AAI values below 0.5 indicate low anti-oxidant activity, values between 0.5 and 1.0 indicate moderate activity, values between 1.0 and 2.0 indicate strong activity and AAI values above 2.0 indicate very strong anti-oxidant activity.

3.8. Determination of Anti-oxidant Activity against the Radical Cation ABTS˙⁺

The determination of anti-oxidant activity from extracts of cladodes, roots, flowers, fruits and methanolic fraction from P. gounellei against the radical cation ABTS˙⁺ was carried out following the methodology described by Re [43] using Trolox as the standard compound. The starting concentrations of the solutions of the samples were 0.1–1.0 mg/mL, with the addition of 450 µL of the radical ABTS˙⁺ solution to give final concentrations of 2.5–100.0 μg/mL samples. Samples were protected from light and sonicated for 6 min. Absorbance of the samples and the positive control were measured at a wavelength of 734 nm using a microplate of 96 wells. Each concentration was tested in triplicate. The percentage of free radical scavenging activity of ABTS˙⁺ was calculated by the equation:

$$\% \text{SA}=100\times \frac{\left(Ab{s}_{\text{control}}-Ab{s}_{\text{sample}}\right)}{Ab{s}_{\text{control}}}$$

(3)

where Abs_control is the absorbance of the control containing only the ethanol solution of ABTS⁺ and Abs_sample is the absorbance of the radical in the presence of the sample or standard ascorbic acid.
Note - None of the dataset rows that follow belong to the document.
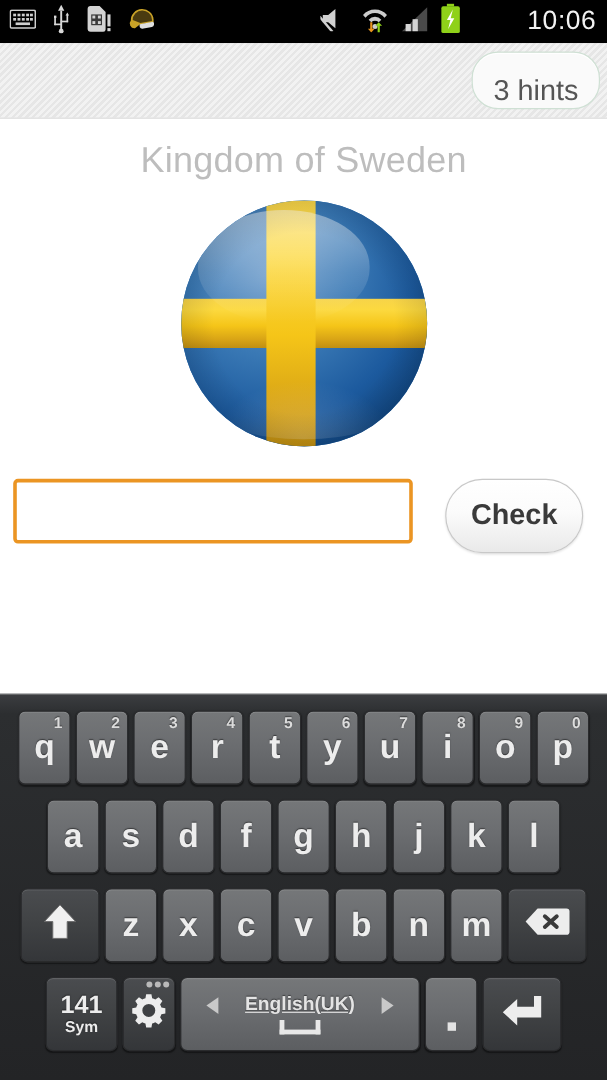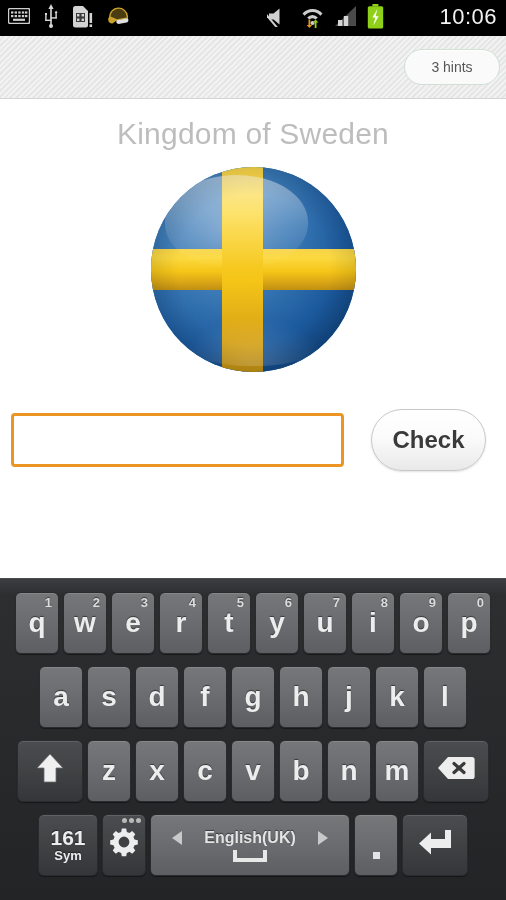"3 hints" .hints-btn { align-items: center -> flex-end; font-size: 14px -> 24px; height: 36px -> 48px }
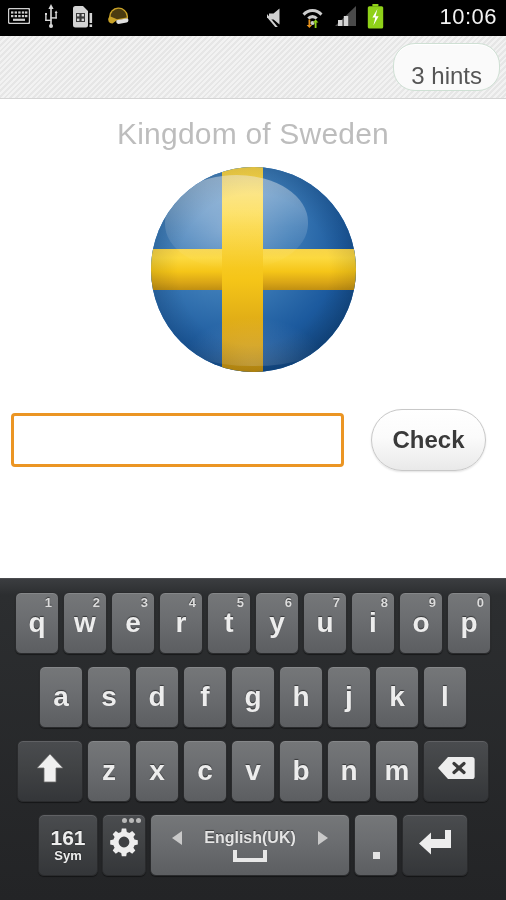"Check" .answer-row { align-items: center -> none; top: 310px -> 300px }
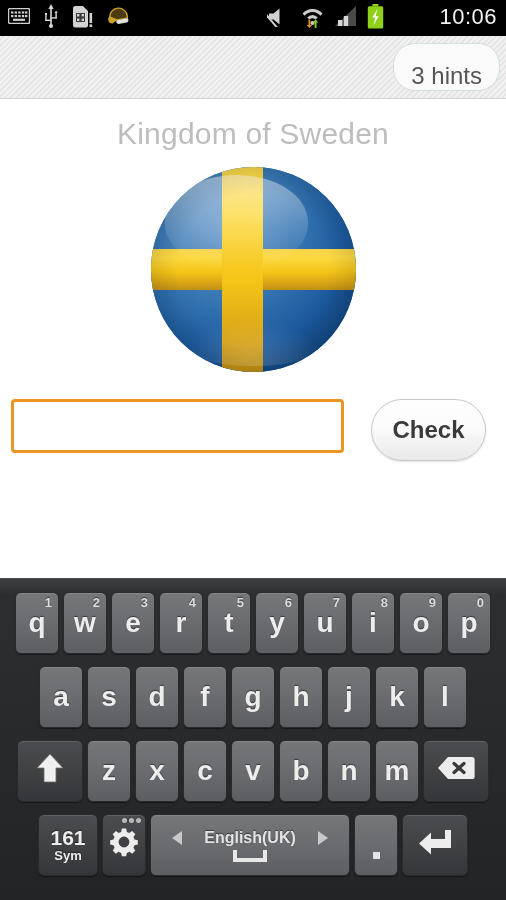"161" span.l1 { text: 161 -> 141 }
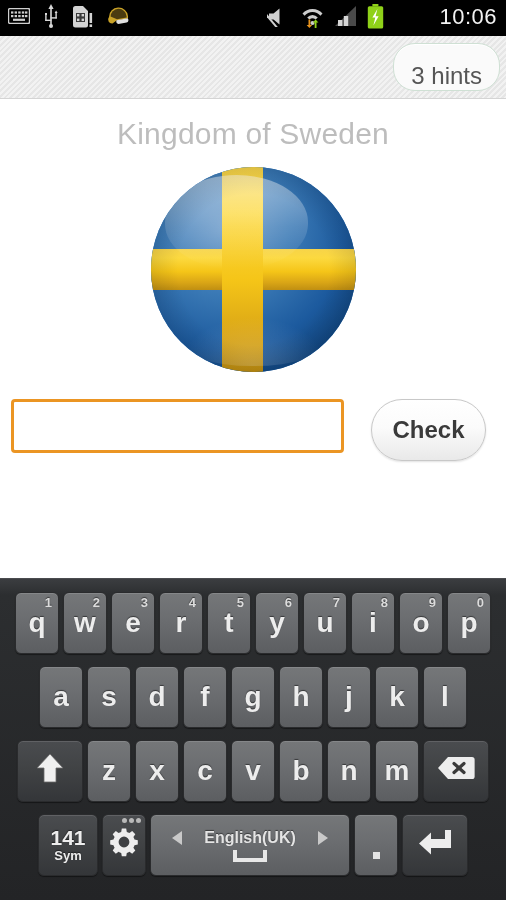"English(UK)" .space-inner { text-decoration: none -> underline }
The antiradical efficiency was established using linear regression analysis and the 95% confidence interval (p < 0.05) obtained using the statistical program GraphPad Prism 5.0. The results were expressed as EC₅₀ ± SEM (sample concentration required to eliminate 50% of the DPPH radicals available, plus or minus the SEM).

3.9. Statistical Analyses

The results are expressed as the mean ± standard error of the mean (SEM). Analysis of variance (ANOVA one-way and Tukey’s post hoc test) were used to evaluate the differences of the means between groups. The antiradical efficiency was established using linear regression analysis. Pearson correlation coefficients (r) were used to express correlations and confidence interval of 95% (p < 0.05) obtained using the statistical program GraphPad Prism 5.0 (GraphPad Software Inc., San Diego, CA, USA). The results were expressed by sample concentration required to eliminate 50% of the DPPH radicals available, plus or minus the SEM (EC₅₀ ± SEM).

4. Conclusions

The phytochemical study of Pilosocereus gounellei led to the isolation and identification of 10 compounds: pinostrobin, β-sitosterol, a mixture of β-sitosterol/stigmasterol, 13²-hydroxy-phaeophytin a, phaeophytin a, sitosterol 3-O-β-d-glucopyranoside/stigmasterol 3-O-β-d-gluco-pyranoside, kaempferol, quercetin, the new substance 7′-ethoxy-trans-feruloyltyramine and trans-feruloyltyramine. The evaluation of anti-oxidant activity from P. gounellei demonstrated that the fruit ethanol extract possesses excellent anti-oxidant activity, mainly because of the presence of phenolic compounds reported in the genus and the Cactaceae family.